Méthotrexate et acide folique

→ S’assurer que le médecin a bien fixé avec le patient un jour de prise hebdomadaire et que le pharmacien a noté ce jour sur la boîte, pour éviter des cas d’iatrogénie.

→ Le méthotrexate (oral ou injectable) est toujours associé à la prise d’acide folique (Speciafoldine) pour limiter certains effets indésirables du cytotoxique (digestifs, hépatiques…). L’acide folique est administré à distance du méthotrexate, souvent 48 heures après, mais jamais en même temps pour ne pas antagoniser son action (le méthotrexate est un antifolate).

Question de patient

Puis-je prendre des AINS en automédication ?

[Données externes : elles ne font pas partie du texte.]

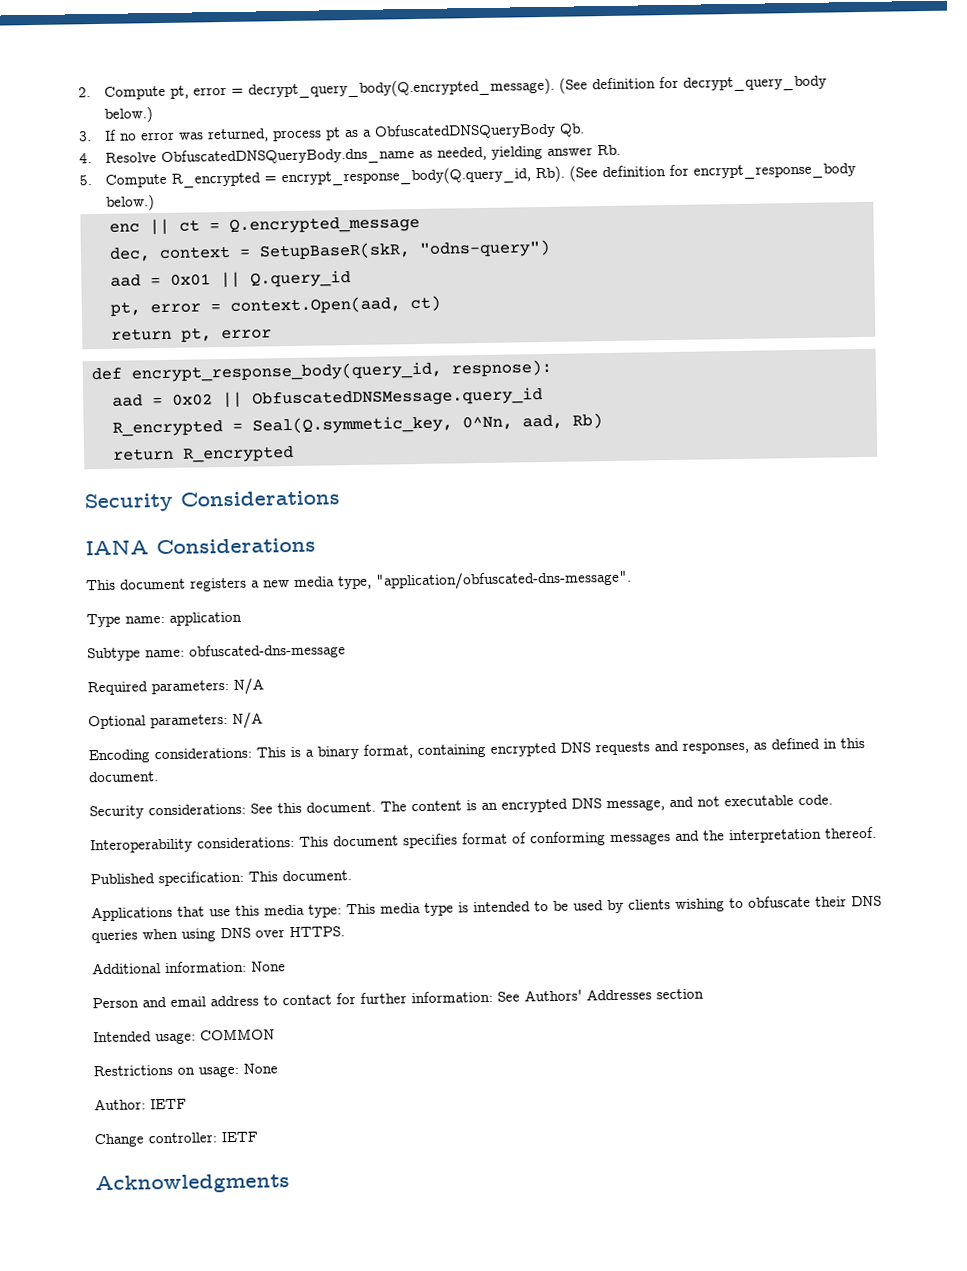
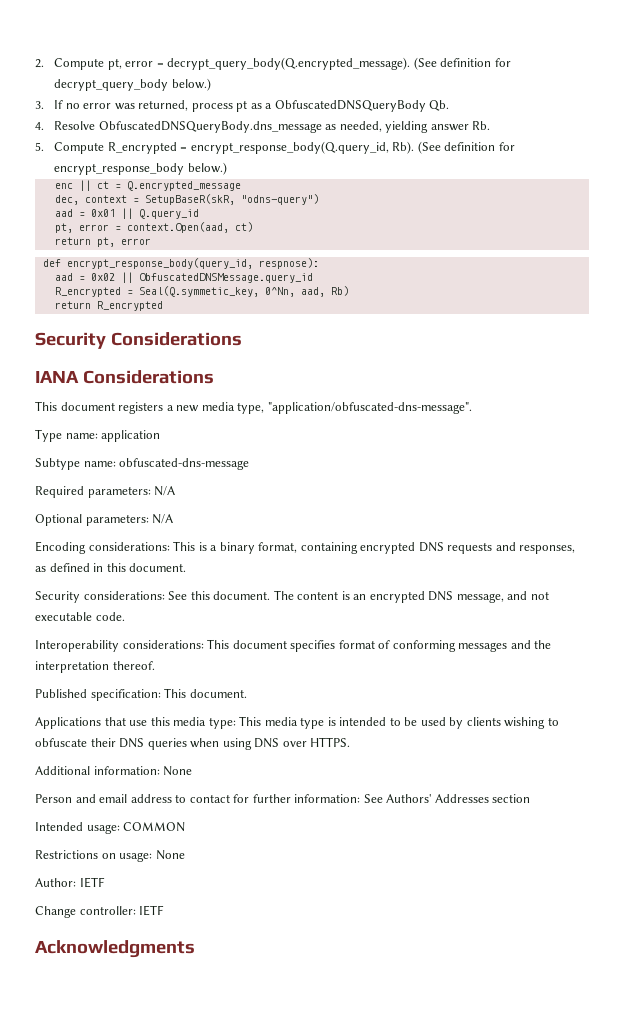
[161,147,416,166] ObfuscatedDNSQueryBody.dns_name -> [98,121,322,133] ObfuscatedDNSQueryBody.dns_message

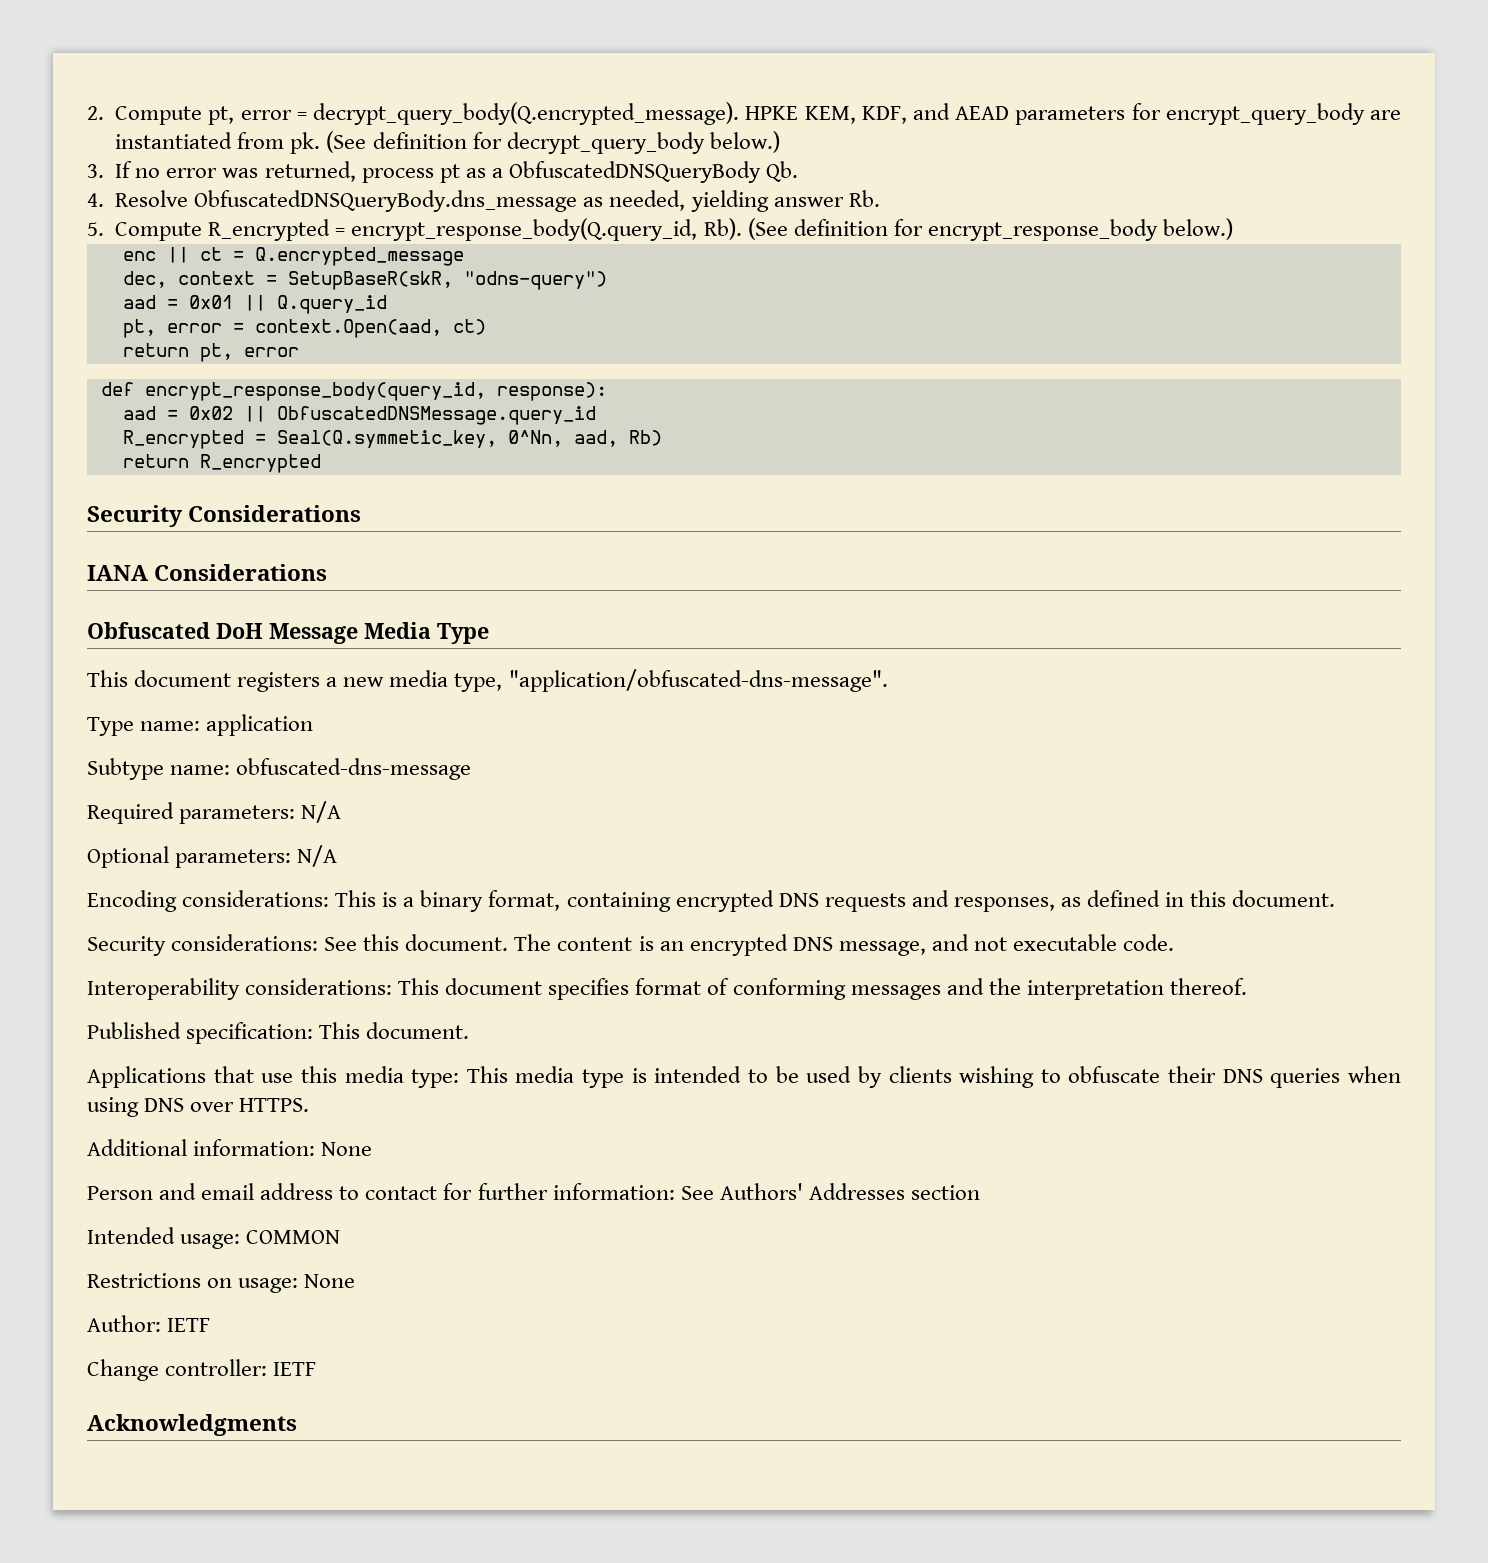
(411, 63) none -> [745,103,1402,125] [115,132,321,154] HPKE KEM, KDF, and AEAD parameters for encrypt_query_body are instantiated from pk.
[258,258,319,269] respnose): -> [496,382,607,401] response):
(214, 377) none -> [87,622,489,644] // Obfuscated DoH Message Media Type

Les nombreux traitements prescrits exposent à des interactions médicamenteuses. L’automédication doit être évitée. L’aspirine et les AINS notamment sont déconseillés en automédication car ils peuvent interférer avec les autres traitements prescrits (AINS sur prescription, corticoïdes…). Attention également aux plantes, et notamment au millepertuis ou au jus de pamplemousse, qui interfèrent avec certains traitements.

Point de vue…

« L’observance des traitements de fond est essentielle »

Dr Laurent Grange, rhumatologue, CHU de Grenoble (38), président de l’Aflar*

« Comme pour toutes les maladies chroniques, il faut insister sur l’observance des traitements de fond. Le traitement doit être poursuivi avec la même régularité, même si le patient va mieux. En cas d’oubli d’une injection d’anti-TNF alpha, le patient peut se référer aux fiches synthétiques en ligne sur le site de l’Andar, élaborées par des experts. Il faut noter l’oubli de manière à pouvoir le signaler au médecin. »

* Aflar : Association française de lutte antirhumatismale (voir partie Savoir plus p. 45).

Je cote à la nomenclature

→ La cotation des “Prélèvements et injections” est répertoriée dans l’article 1er des Soins de pratique courante figurant dans la NGAP.

→ La cotation des injections de méthotrexate et anti-TNF alpha est :

AMI 1 + MAU (majoration d’acte unique) +, selon le cas, IFD (Indemnité forfaitaire de déplacement) + IK (indemnité kilométrique si kilomètres facturables).